Waiting for him was balding seventy year old Francis Preston Blair. There is no record of the exact words, but we know that Blair, after the usual courtesies, grew solemn and told Lee that he had been authorized by President Lincoln to offer him command of the Northern Army that would assemble when the 75,000 volunteers reached Washington.
Here was a moment when history’s direction hung on the loyalties and beliefs and emotions of a single man. If Robert E. Lee had accepted this offer, there is at least a possibility that Virginia would have refused to secede. Even if she seceded, Lee’s prestige as a soldier, his links through his father and his wife to George Washington, would have had an enormous impact on the legitimacy of the South’s resistance. Northern newspapers would have trumpeted the significance of his decision. Deep divisive doubts would have been implanted in the souls of thousands of wavering southern Unionists, especially in Virginia. The duration of the war, its very nature, would have changed.

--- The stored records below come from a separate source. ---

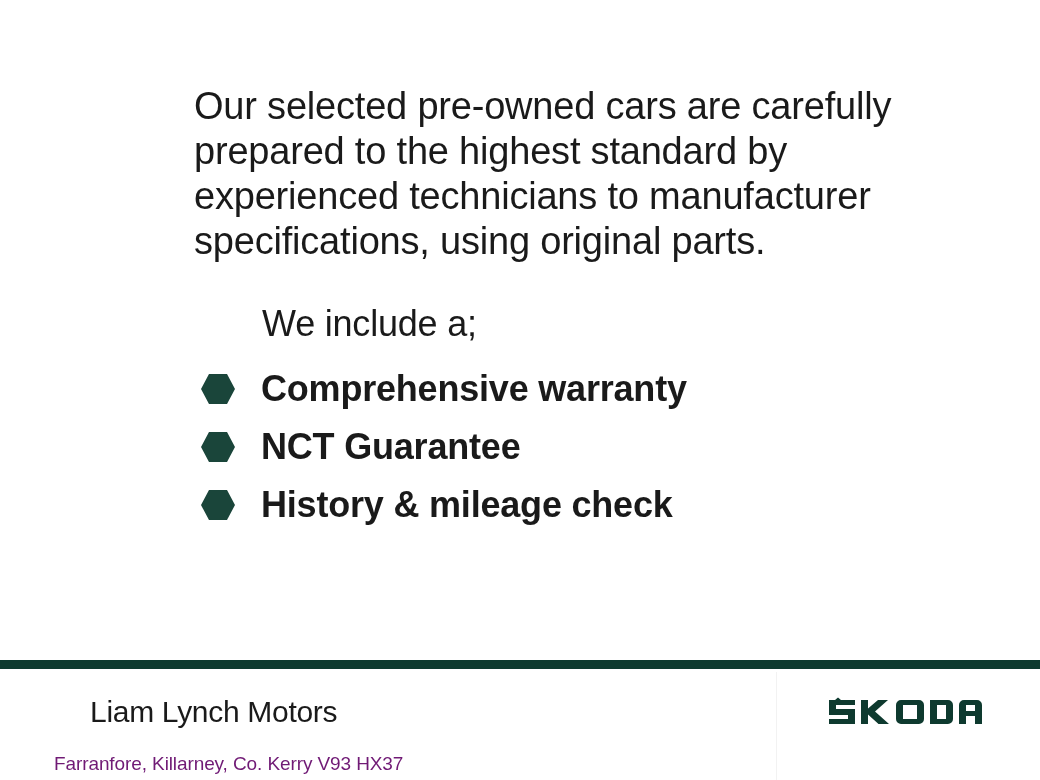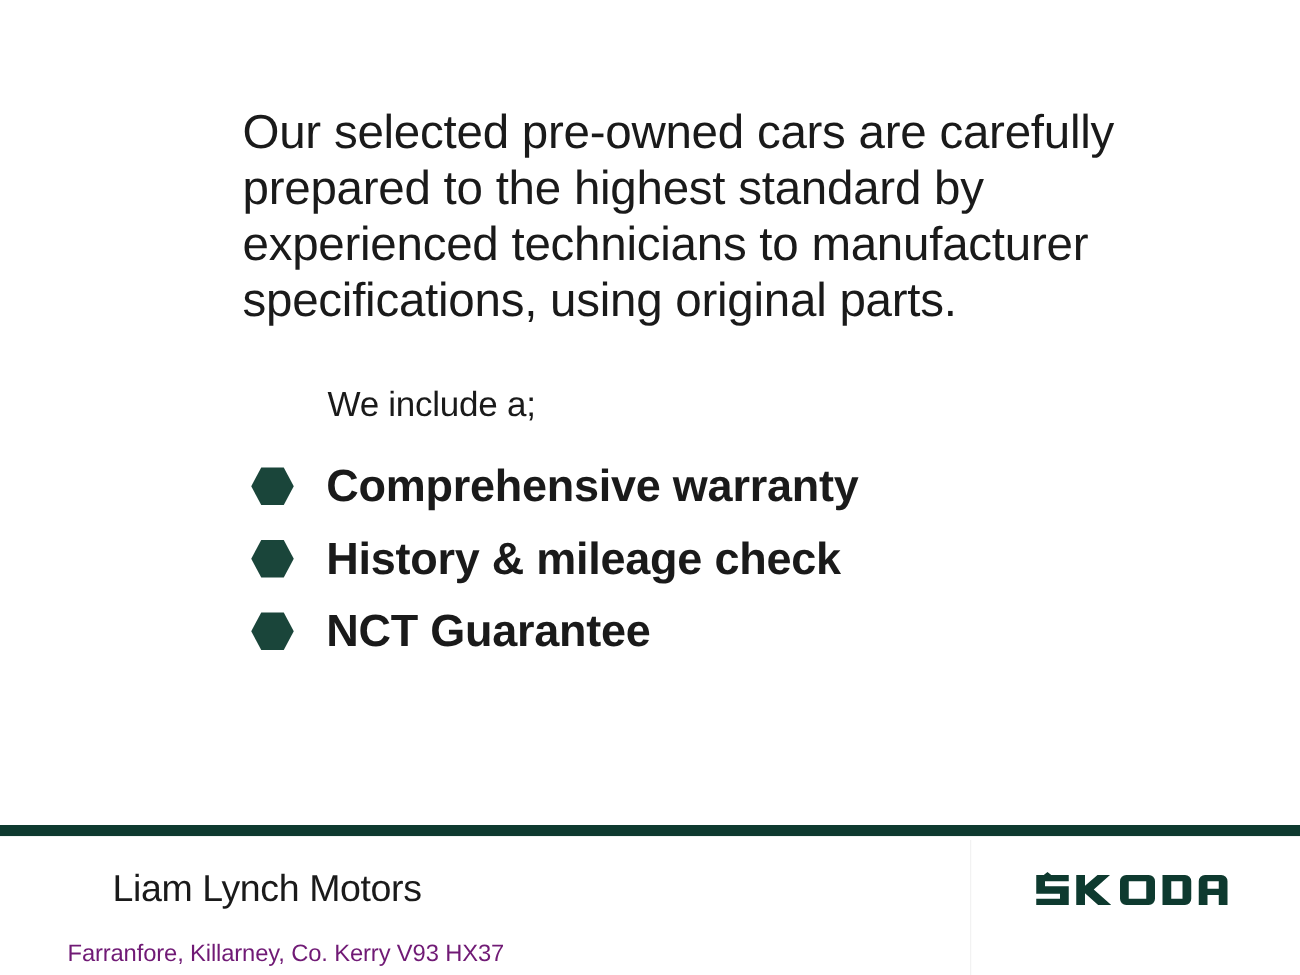--- a/index.html
+++ b/index.html
@@ -45,7 +45,7 @@
     position: absolute;
     left: 262px;
     top: 302px;
-    font-size: 28px;
+    font-size: 36px;
     line-height: 44px;
     font-weight: 400;
     letter-spacing: -0.2px;

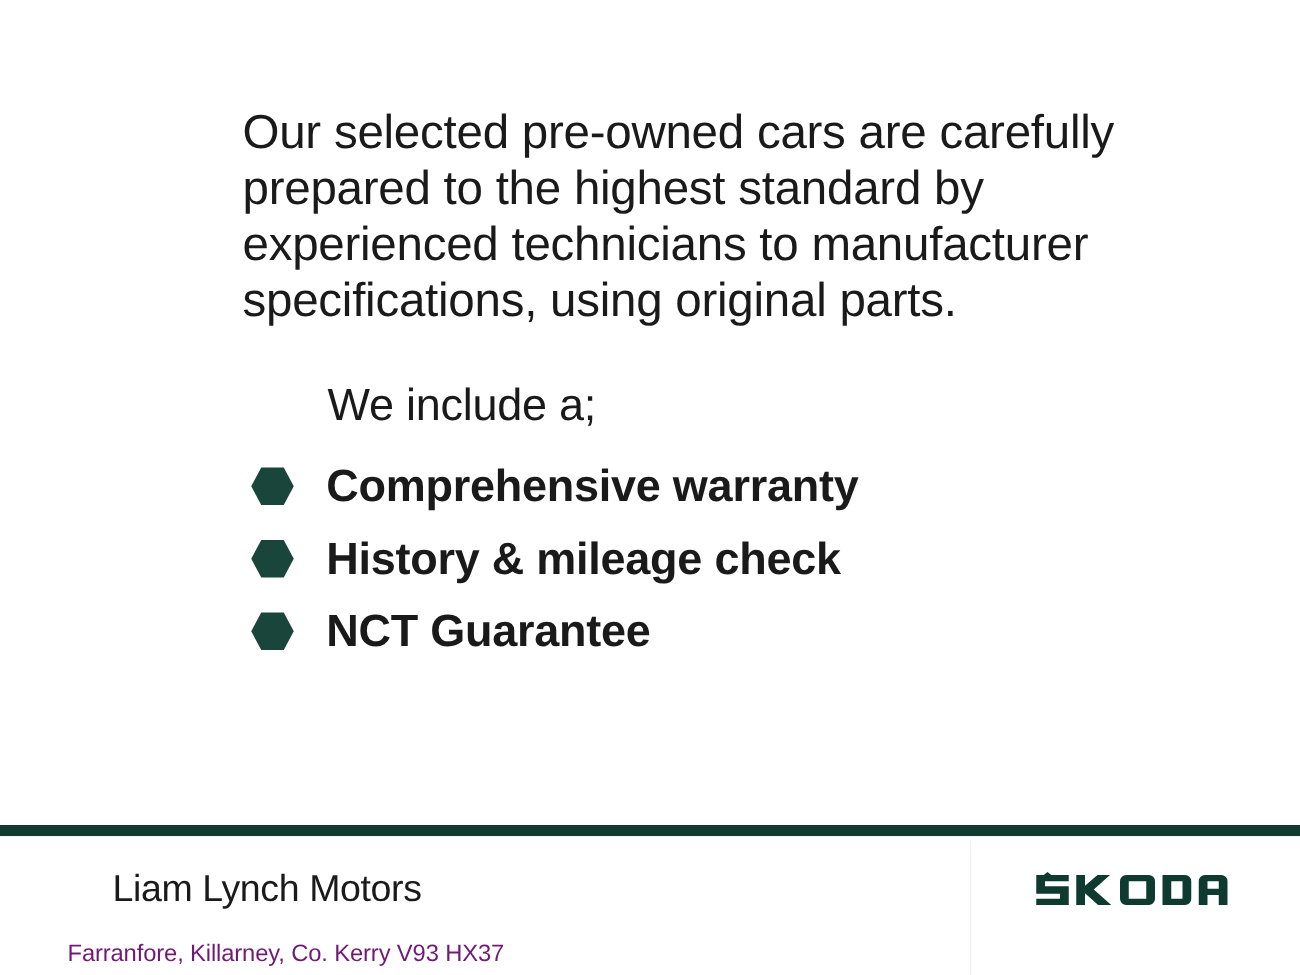--- a/index.html
+++ b/index.html
@@ -167,14 +167,14 @@
       <svg class="hex-bullet" viewBox="0 0 36 32">
         <polygon points="9,1 27,1 35,16 27,31 9,31 1,16" fill="#1a453a"></polygon>
       </svg>
-      <span class="feature-label">History &amp; mileage check</span>
+      <span class="feature-label">NCT Guarantee</span>
     </li>
 
     <li class="feature-item">
       <svg class="hex-bullet" viewBox="0 0 36 32">
         <polygon points="9,1 27,1 35,16 27,31 9,31 1,16" fill="#1a453a"></polygon>
       </svg>
-      <span class="feature-label">NCT Guarantee</span>
+      <span class="feature-label">History &amp; mileage check</span>
     </li>
 
   </ul>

As Colonel Lee sat there, trying to absorb this astounding offer, what did he think and feel? What did he remember? From what we have seen of his life in this book, almost certainly the first memory was John Brown. That madman’s rant about sin of slavery and the blood that was required to wash it away, the pikes he had been prepared to put into the hands of enraged slaves, pikes that might have been thrust into the bodies of Lee’s daughters and wife, the letters in Brown’s carpetbag linking him to wealthy northern backers. Could he invade Virginia or any southern state at the head of an army composed of men who believed John Brown was as divine as Jesus Christ?